EXERCISE DIRECTIONS.
Copy out each line in the material below that has the word "packages".

DATASET ENTRIES.
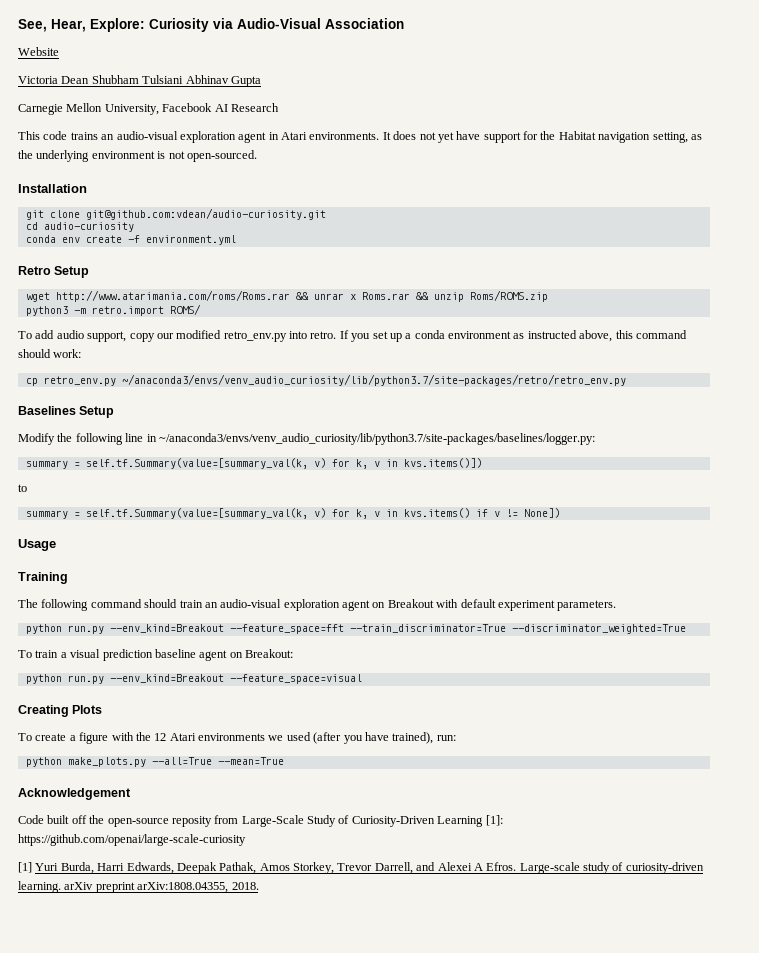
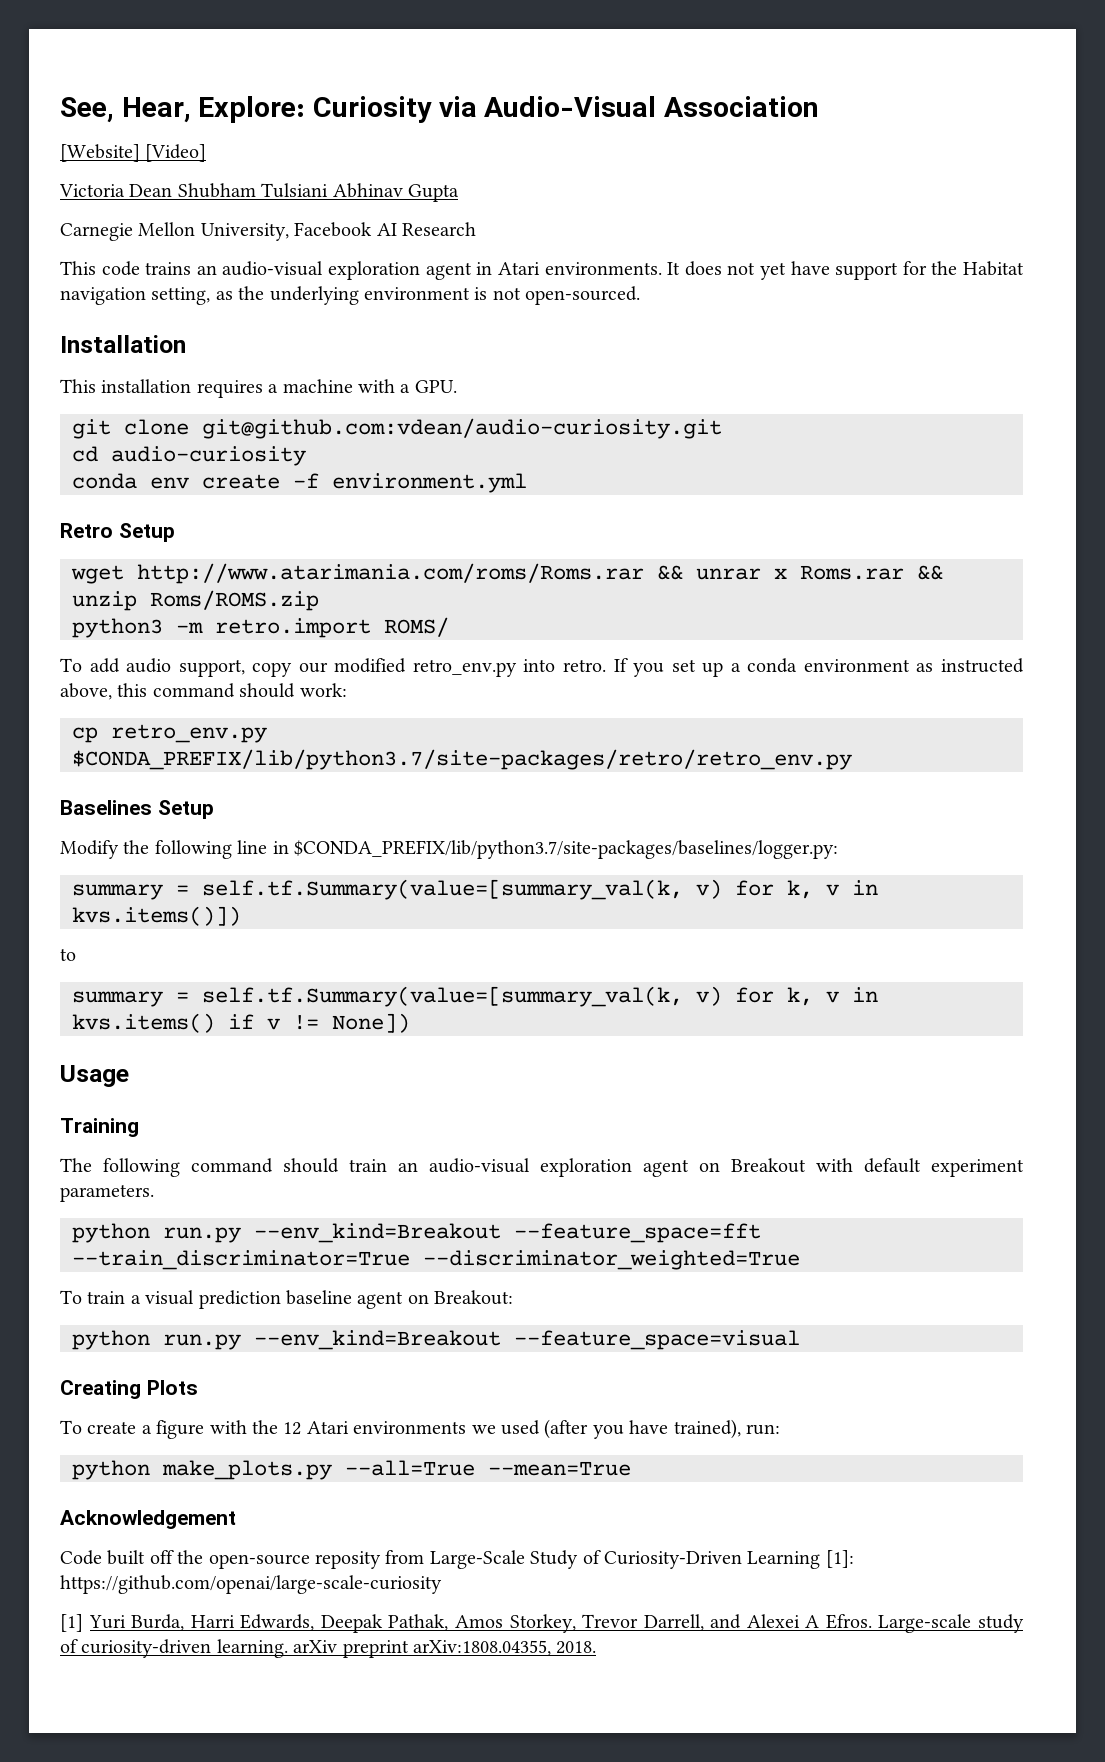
[18,47,59,56] Website -> [60,144,207,162] [Website] [Video]
(87, 188) none -> [60,379,457,398] // This installation requires a machine with a GPU.
[121,374,626,386] ~/anaconda3/envs/venv_audio_curiosity/lib/python3.7/site-packages/retro/retro_env.py -> [72,749,852,770] $CONDA_PREFIX/lib/python3.7/site-packages/retro/retro_env.py
[158,433,595,445] ~/anaconda3/envs/venv_audio_curiosity/lib/python3.7/site-packages/baselines/logger.py: -> [294,840,838,859] $CONDA_PREFIX/lib/python3.7/site-packages/baselines/logger.py:

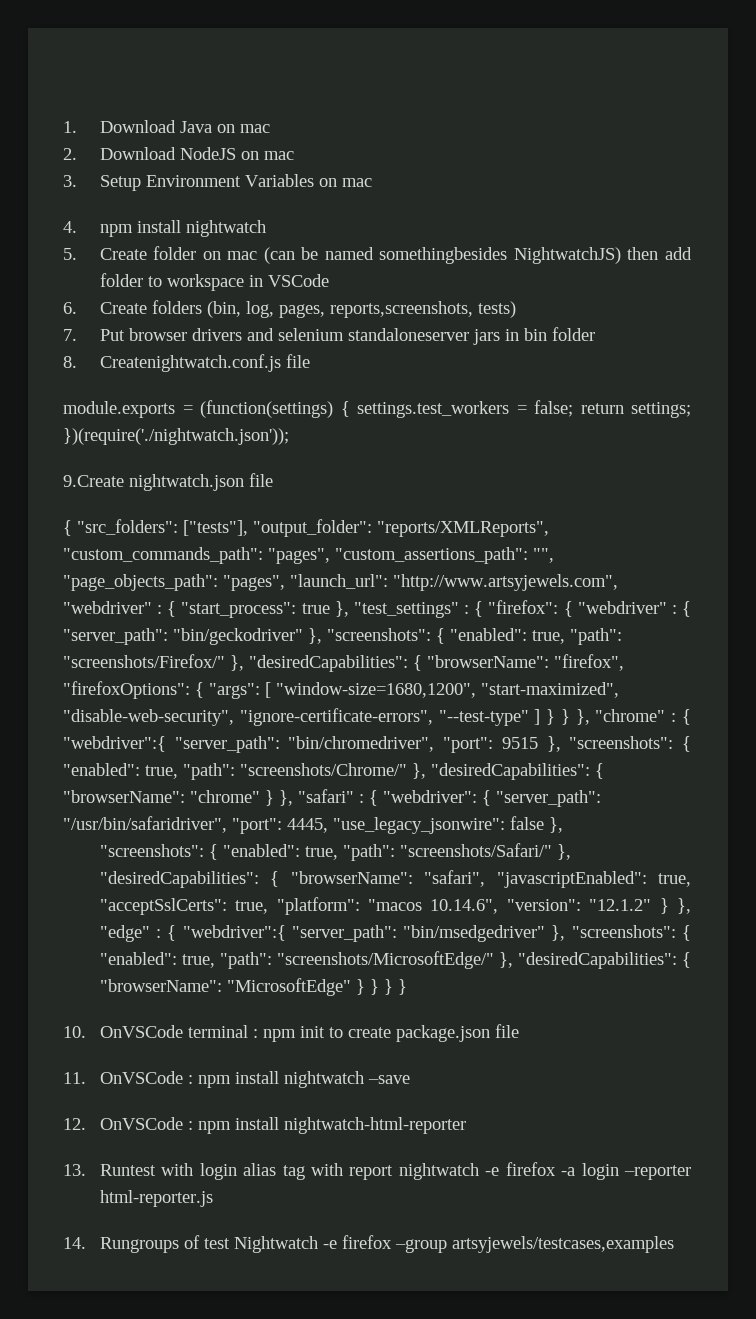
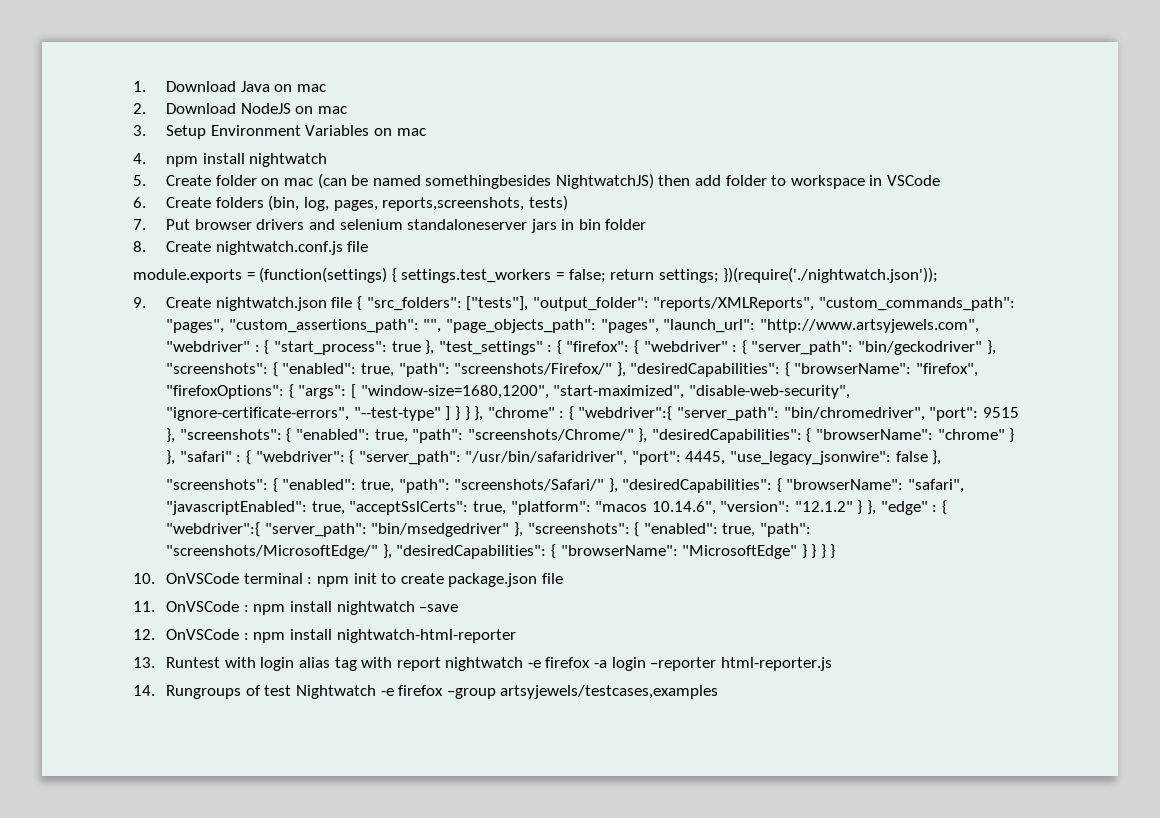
[99,354,281,372] Createnightwatch.conf.js -> [166,241,343,255] Create nightwatch.conf.js
[63,475,124,487] 9.Create -> [133,297,212,308] 9. Create
(273, 480) // -> (353, 302) none

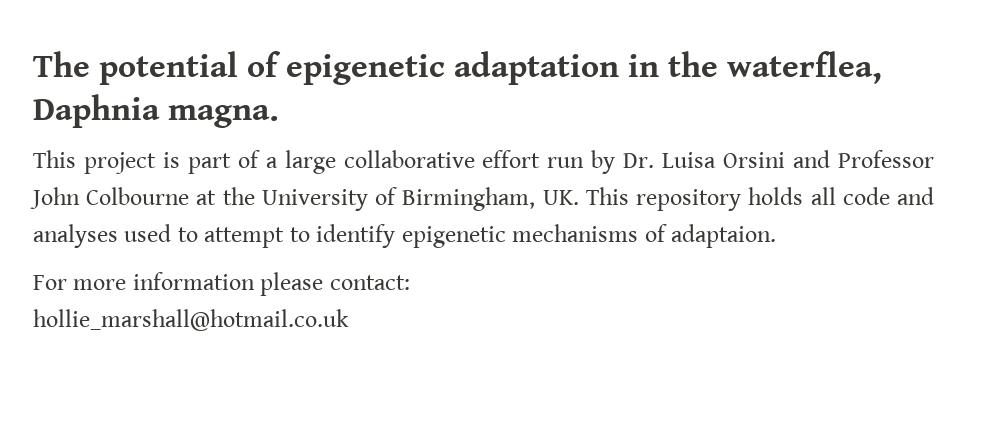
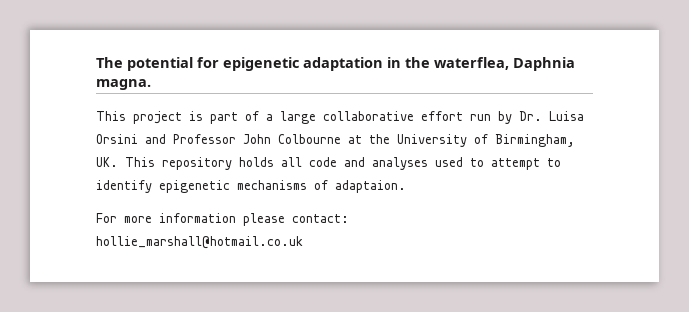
[247,51,282,77] of -> [197,57,219,68] for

RESPONSE.
[121,374,626,386] ~/anaconda3/envs/venv_audio_curiosity/lib/python3.7/site-packages/retro/retro_env.py -> [72,749,852,770] $CONDA_PREFIX/lib/python3.7/site-packages/retro/retro_env.py
[158,433,595,445] ~/anaconda3/envs/venv_audio_curiosity/lib/python3.7/site-packages/baselines/logger.py: -> [294,840,838,859] $CONDA_PREFIX/lib/python3.7/site-packages/baselines/logger.py:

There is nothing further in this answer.